Talk about the right place at the right time: in the realm of online courses, Vancouver’s Thinkific shot to the head of the class, spurred on by the pandemic
Thinkific co-founders Miranda Lievers (left) and Greg Smith in the office (Photograph by Alana Paterson)
During a May video meeting, Thinkific co-founder Greg Smith said something that, in most boardrooms, would be shocking. The approximately 80 employees on the Google Hangout were casually dressed, many wearing jeans and T-shirts. The attendees, largely product engineers, and marketing, sales and support specialists, were listening to a presentation from the Growth Team, which tinkers with Thinkific’s online platform.
As the team presented their numbers, Smith quickly did the math. “Hey, do you realize we just lost $250,000 on that experiment?” he said. Then, Smith encouraged everyone to congratulate themselves. Virtual high fives and thumbs-up emojis poured in. “To me, part of ‘learn and grow’ is to celebrate and learn from failure,” says Smith.

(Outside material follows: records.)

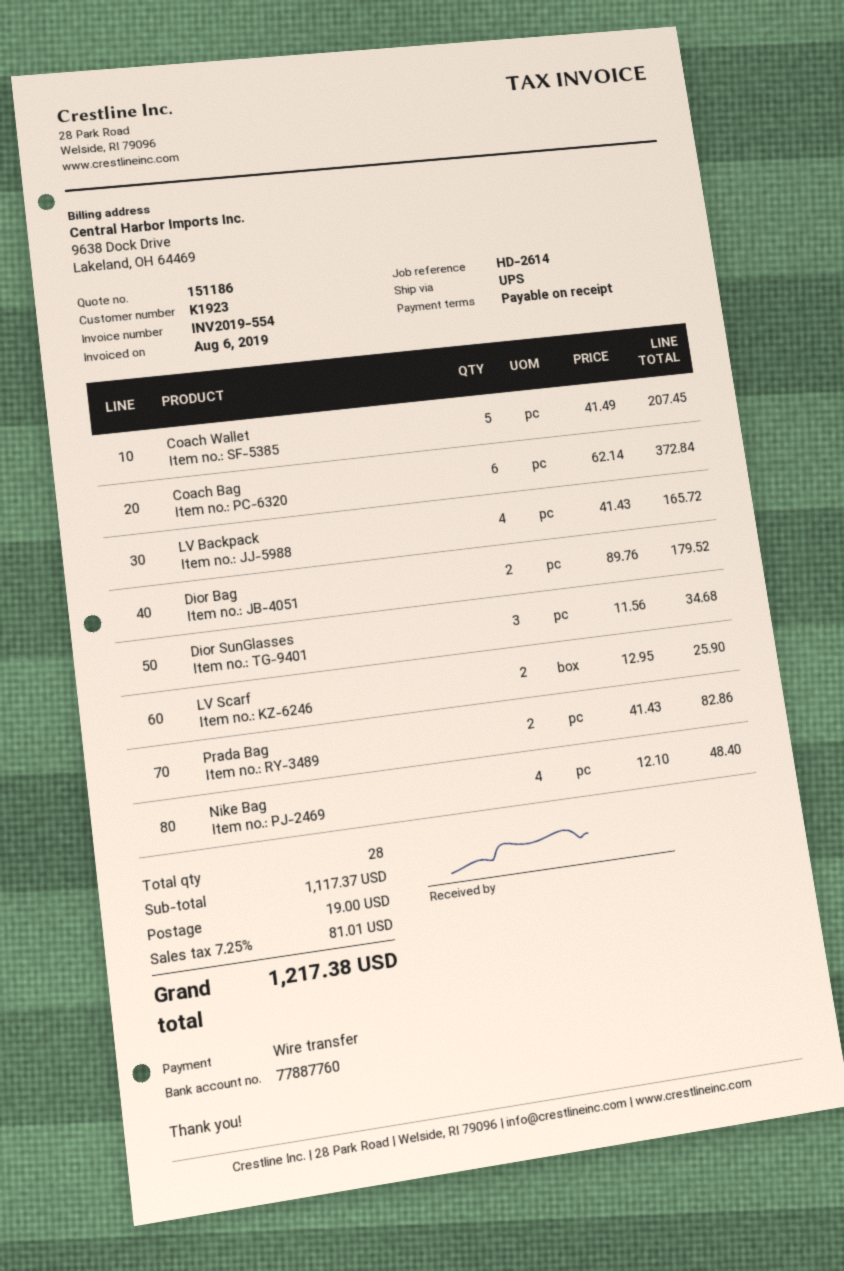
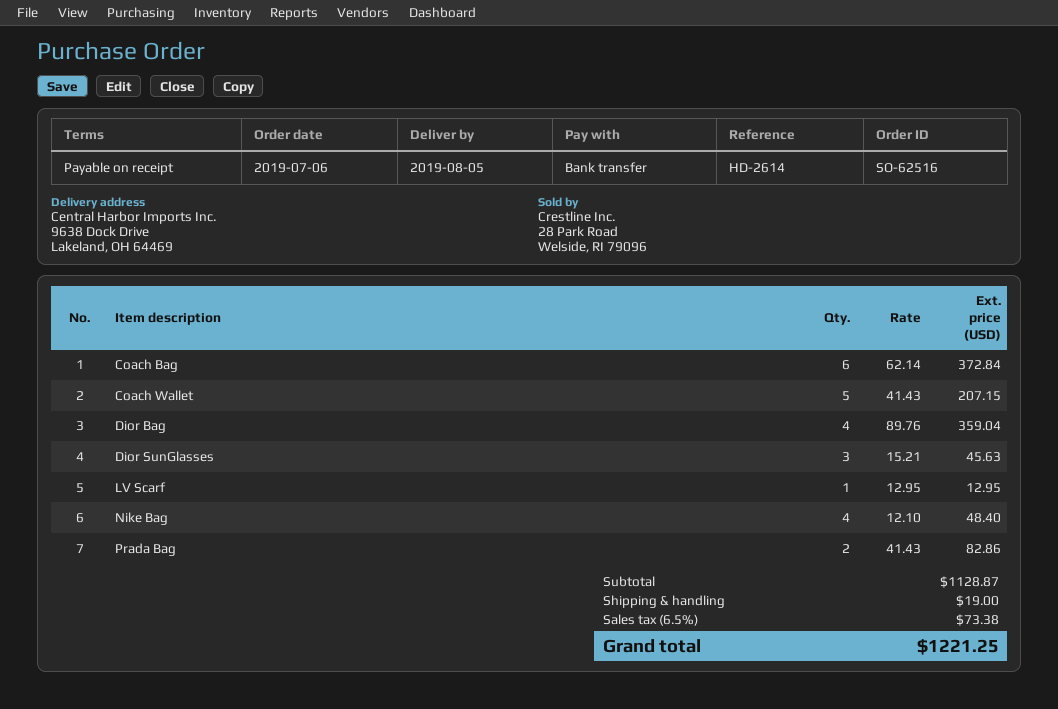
Coach Wallet: 5 x 41.49 = 207.45 -> 5 x 41.43 = 207.15
LV Backpack: 4 x 41.43 = 165.72 -> none
Dior Bag: 2 x 89.76 = 179.52 -> 4 x 89.76 = 359.04
Dior SunGlasses: 3 x 11.56 = 34.68 -> 3 x 15.21 = 45.63
LV Scarf: 2 x 12.95 = 25.90 -> 1 x 12.95 = 12.95
subtotal: 1117.37 -> 1128.87
tax: 7.25% = 81.01 -> 6.5% = 73.38
total: 1217.38 -> 1221.25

Learning is the internal driving force behind Thinkific’s business: the nearly eight-year-old Vancouver-based software company offers e-learning platforms and resources so anyone from a hula hoop dance expert in Australia to a real estate broker in America can create online courses. Videos from former pro hockey player Jason Yee teaching students how to maximize their potential on ice or former pilot Kate Klassen’s multiple courses on flying drones aren’t just side gigs for the Vancouver-based creators, but income-producing businesses (Yee’s is called Train 2.0; and Klassen’s, Coastal Drone).
Thinkific (No. 17 on Growth 2020) supports 51,000 course creators in over 165 countries, “and [course creators] have students in over 170 countries,” Smith adds. Overall, the company generated US$340 million in gross merchandise value: revenue generated by customers selling courses on Thinkific. Smith projects “that number will be over $500 million Canadian” this year. In late September, Thinkific raised $22 million in new funding.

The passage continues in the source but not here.